2015-05-28 21:03:59 +02:00 · 2015-05-28 21:03:59 +02:00 · 54128e8137
parent ab4ba794e5
commit 54128e8137
2 changed files with 25 additions and 3 deletions
--- a/src/Microsoft.AspNet.Authentication.OpenIdConnect/OpenIdConnectAuthenticationHandler.cs
+++ b/src/Microsoft.AspNet.Authentication.OpenIdConnect/OpenIdConnectAuthenticationHandler.cs
@ -139,11 +139,19 @@ namespace Microsoft.AspNet.Authentication.OpenIdConnect
                // [brentschmaltz] - #215 this should be a property on RedirectToIdentityProviderNotification not on the OIDCMessage.
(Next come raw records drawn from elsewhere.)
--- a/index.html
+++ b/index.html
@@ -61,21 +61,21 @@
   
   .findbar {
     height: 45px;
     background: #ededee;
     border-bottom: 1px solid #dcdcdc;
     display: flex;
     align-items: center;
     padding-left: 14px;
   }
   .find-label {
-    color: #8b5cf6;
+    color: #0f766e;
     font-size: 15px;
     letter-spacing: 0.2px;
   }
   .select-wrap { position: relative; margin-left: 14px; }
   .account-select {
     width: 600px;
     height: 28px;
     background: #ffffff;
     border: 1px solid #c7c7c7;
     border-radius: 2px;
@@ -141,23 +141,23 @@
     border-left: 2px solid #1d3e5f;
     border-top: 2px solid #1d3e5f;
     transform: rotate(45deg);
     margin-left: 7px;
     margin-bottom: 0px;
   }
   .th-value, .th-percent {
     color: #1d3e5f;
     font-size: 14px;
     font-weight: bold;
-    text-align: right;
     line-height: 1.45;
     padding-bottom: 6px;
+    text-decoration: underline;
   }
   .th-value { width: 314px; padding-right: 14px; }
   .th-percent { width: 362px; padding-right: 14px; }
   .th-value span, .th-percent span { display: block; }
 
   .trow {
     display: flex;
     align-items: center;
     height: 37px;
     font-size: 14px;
                RequestType = OpenIdConnectRequestType.AuthenticationRequest,
                Resource = Options.Resource,
-                ResponseMode = Options.ResponseMode,
                ResponseType = Options.ResponseType,
                Scope = Options.Scope
            };

+            // Omitting the response_mode parameter when it already corresponds to the default
+            // response_mode used for the specified response_type is recommended by the specifications.
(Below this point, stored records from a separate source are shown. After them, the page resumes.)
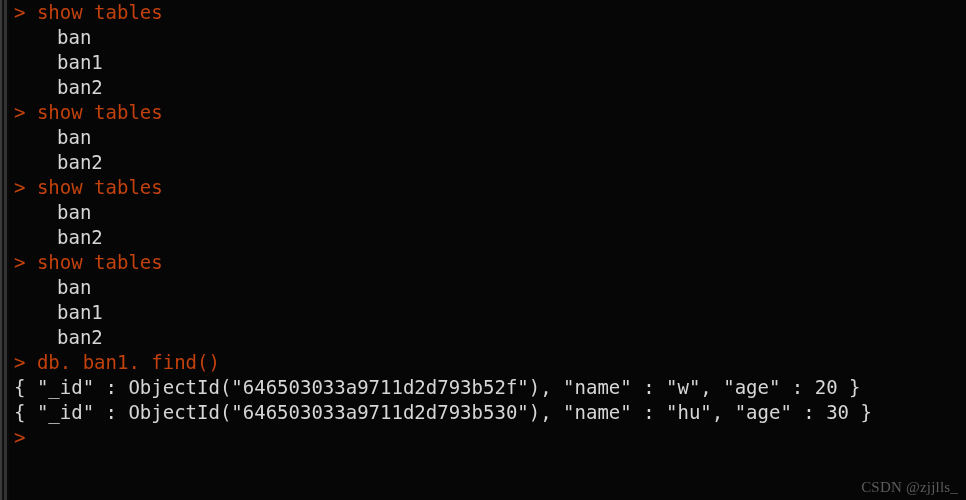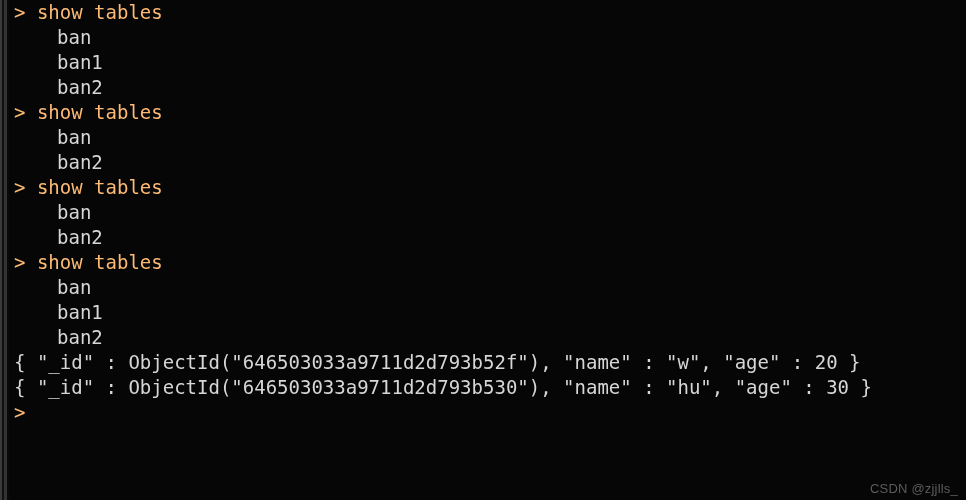--- a/index.html
+++ b/index.html
@@ -71,35 +71,35 @@
   .term-line {
     height: 25px;
     line-height: 25px;
     font-size: 19px;
     color: #dcdcdc;
     white-space: pre;
     padding-left: 5px;
     letter-spacing: 0px;
   }
   .term-line.cmd {
-    color: #fdba74;
+    color: #c2410c;
   }
   .term-line.result {
     color: #d6d6d6;
     margin-left: 43px;
   }
   .term-line.doc {
     color: #d6d6d6;
   }
   #watermark {
     position: absolute;
     right: 8px;
     bottom: 4px;
-    font-family: Liberation Sans, sans-serif;
-    font-size: 13px;
+    font-family: Liberation Serif, serif;
+    font-size: 15px;
     color: #5c5c5c;
     letter-spacing: 0.2px;
     z-index: 10;
     margin-left: 28px;
   }
 </style>
 </head>
 <body>
 
 <div id="terminal-window">
@@ -119,20 +119,21 @@
       <div class="term-line cmd">&gt; show tables</div>
       <div class="term-line result">ban</div>
       <div class="term-line result">ban2</div>
       <div class="term-line cmd">&gt; show tables</div>
       <div class="term-line result">ban</div>
       <div class="term-line result">ban2</div>
       <div class="term-line cmd">&gt; show tables</div>
       <div class="term-line result">ban</div>
       <div class="term-line result">ban1</div>
       <div class="term-line result">ban2</div>
+      <div class="term-line cmd">&gt; db. ban1. find()</div>
       <div class="term-line doc">{ "_id" : ObjectId("646503033a9711d2d793b52f"), "name" : "w", "age" : 20 }</div>
       <div class="term-line doc">{ "_id" : ObjectId("646503033a9711d2d793b530"), "name" : "hu", "age" : 30 }</div>
       <div class="term-line cmd">&gt;</div>
     </div>
 
   <div id="watermark">CSDN @zjjlls_</div>
 
 </div>
 
 </body></html>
+            // See http://openid.net/specs/oauth-v2-multiple-response-types-1_0.html#ResponseModes
+            if (!string.Equals(Options.ResponseType, OpenIdConnectResponseTypes.Code, StringComparison.Ordinal) ||
+                !string.Equals(Options.ResponseMode, OpenIdConnectResponseModes.Query, StringComparison.Ordinal))
+            {
+                message.ResponseMode = Options.ResponseMode;
+            }
+
            if (Options.ProtocolValidator.RequireNonce)
            {
                message.Nonce = Options.ProtocolValidator.GenerateNonce();
@ -236,8 +244,22 @@ namespace Microsoft.AspNet.Authentication.OpenIdConnect

            OpenIdConnectMessage message = null;

+            if (string.Equals(Request.Method, "GET", StringComparison.OrdinalIgnoreCase))
+            {
+                message = new OpenIdConnectMessage(Request.Query);
+
+                // response_mode=query (explicit or not) and a response_type containing id_token
+                // or token are not considered as a safe combination and MUST be rejected.
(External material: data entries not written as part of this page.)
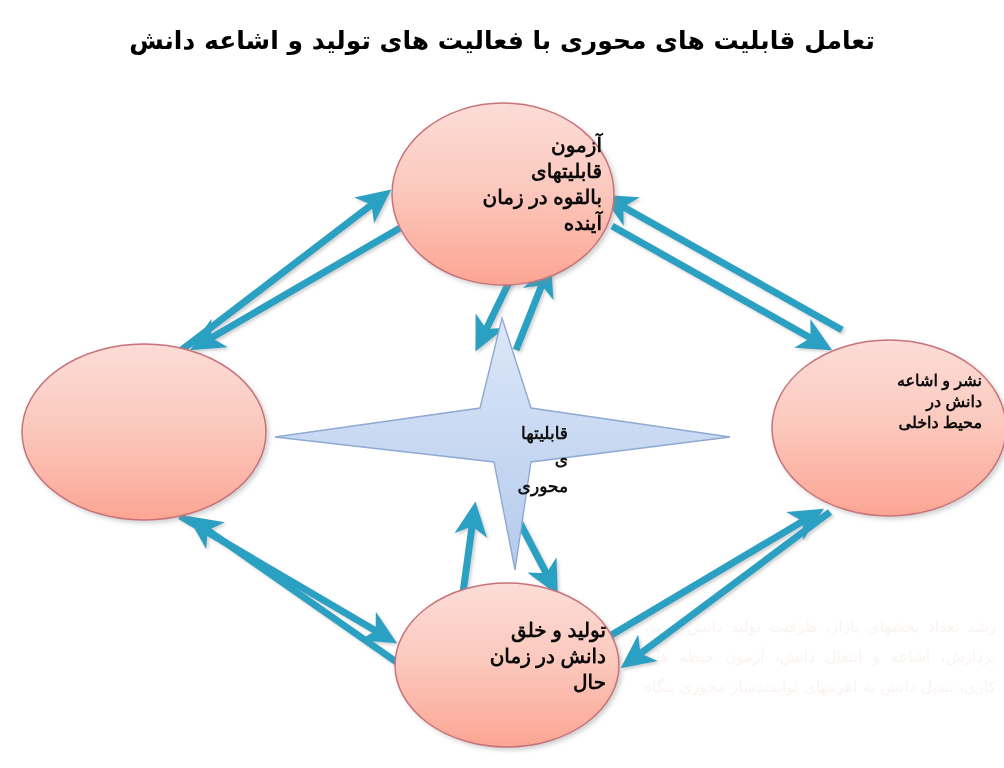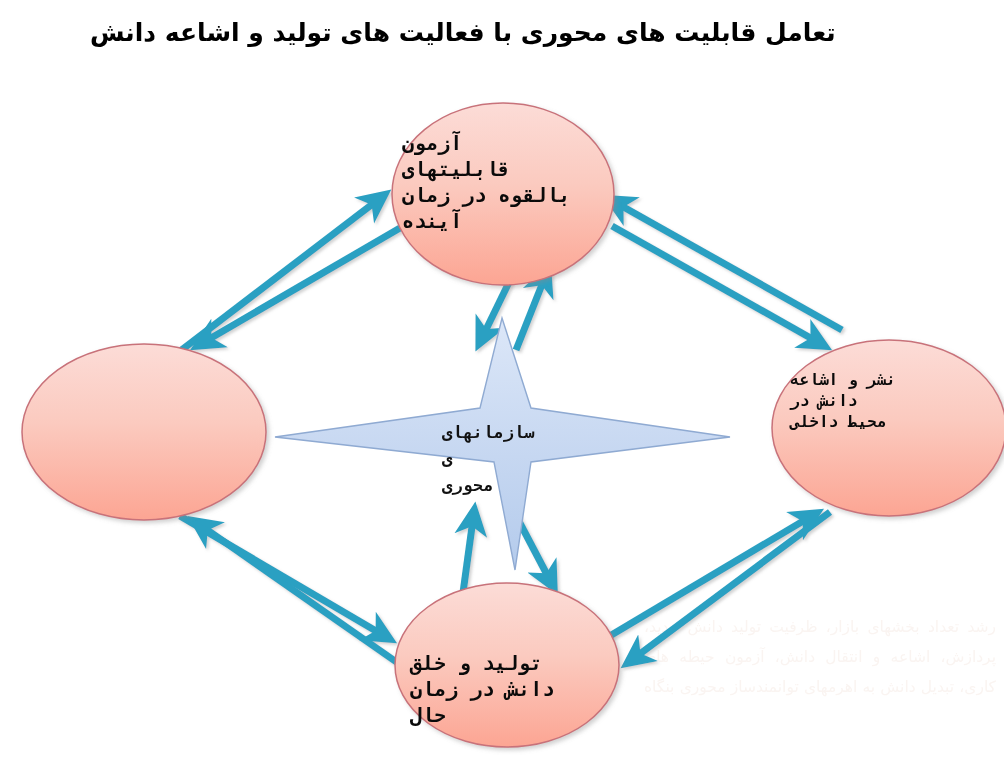--- a/index.html
+++ b/index.html
@@ -15,24 +15,24 @@
     position: relative;
     width: 1004px;
     height: 768px;
     background: #ffffff;
     overflow: hidden;
   }
 
   
   .title {
     position: absolute;
-    top: 16px;
+    top: 24px;
     left: 0;
     width: 1004px;
-    text-align: left;
+    text-align: center;
     font-family: "DejaVu Sans", "Liberation Sans", sans-serif;
     font-weight: bold;
     font-size: 25px;
     line-height: 1.35;
     color: #000000;
     direction: rtl;
     padding: 0 90px;
     box-sizing: border-box;
     letter-spacing: 0px;
   }
@@ -46,22 +46,22 @@
     height: 768px;
   }
   #arrow-layer { z-index: 2; }
   #shape-layer { z-index: 3; }
   #label-layer { z-index: 4; }
 
   
   .node-label {
     position: absolute;
     direction: rtl;
-    text-align: left;
-    font-family: Liberation Mono, monospace;
+    text-align: right;
+    font-family: Liberation Sans, sans-serif;
     font-weight: bold;
     color: #0a0a0a;
     line-height: 1.30;
     white-space: pre-line;
     pointer-events: none;
   }
   #label-top {
     left: 402px; top: 132px; width: 200px;
     font-size: 20px;
   }
@@ -70,21 +70,20 @@
     font-size: 19px;
     line-height: 1.26;
   }
   #label-right {
     left: 790px; top: 371px; width: 192px;
     font-size: 16px;
   }
   #label-bottom {
     left: 410px; top: 617px; width: 196px;
     font-size: 20px;
-    margin-top: 35px;
   }
   #label-center {
     left: 442px; top: 421px; width: 126px;
     font-size: 17px;
     line-height: 1.55;
     color: #111111;
   }
 
   
   .watermark {
@@ -182,18 +181,18 @@
 
 
     <div class="node-label" id="label-right">نشر و اشاعه
 دانش در
 محیط داخلی</div>
 
     <div class="node-label" id="label-bottom">تولید و خلق
 دانش در زمان
 حال</div>
 
-    <div class="node-label" id="label-center">سازمانهای
+    <div class="node-label" id="label-center">قابلیتها
 ی
 محوری</div>
   </div>
 
 </div>
 
 </body></html>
+                // See http://openid.net/specs/oauth-v2-multiple-response-types-1_0.html#Security
+                if (!string.IsNullOrWhiteSpace(message.IdToken) || !string.IsNullOrWhiteSpace(message.Token))
+                {
+                    Logger.LogError("An OpenID Connect response cannot contain an identity token " +
+                                    "or an access token when using response_mode=query");
+                    return null;
+                }
+            }
            // assumption: if the ContentType is "application/x-www-form-urlencoded" it should be safe to read as it is small.
-            if (string.Equals(Request.Method, "POST", StringComparison.OrdinalIgnoreCase)
+            else if (string.Equals(Request.Method, "POST", StringComparison.OrdinalIgnoreCase)
              && !string.IsNullOrWhiteSpace(Request.ContentType)
              // May have media/type; charset=utf-8, allow partial match.
              && Request.ContentType.StartsWith("application/x-www-form-urlencoded", StringComparison.OrdinalIgnoreCase)
--- a/src/Microsoft.AspNet.Authentication.OpenIdConnect/OpenIdConnectAuthenticationOptions.cs
+++ b/src/Microsoft.AspNet.Authentication.OpenIdConnect/OpenIdConnectAuthenticationOptions.cs
@ -239,7 +239,7 @@ namespace Microsoft.AspNet.Authentication.OpenIdConnect
        /// <summary>
        /// Gets or sets the 'response_mode'.
        /// </summary>
-        public string ResponseMode { get; private set; }
+        public string ResponseMode { get; set; }

        /// <summary>
        /// Gets or sets the 'response_type'.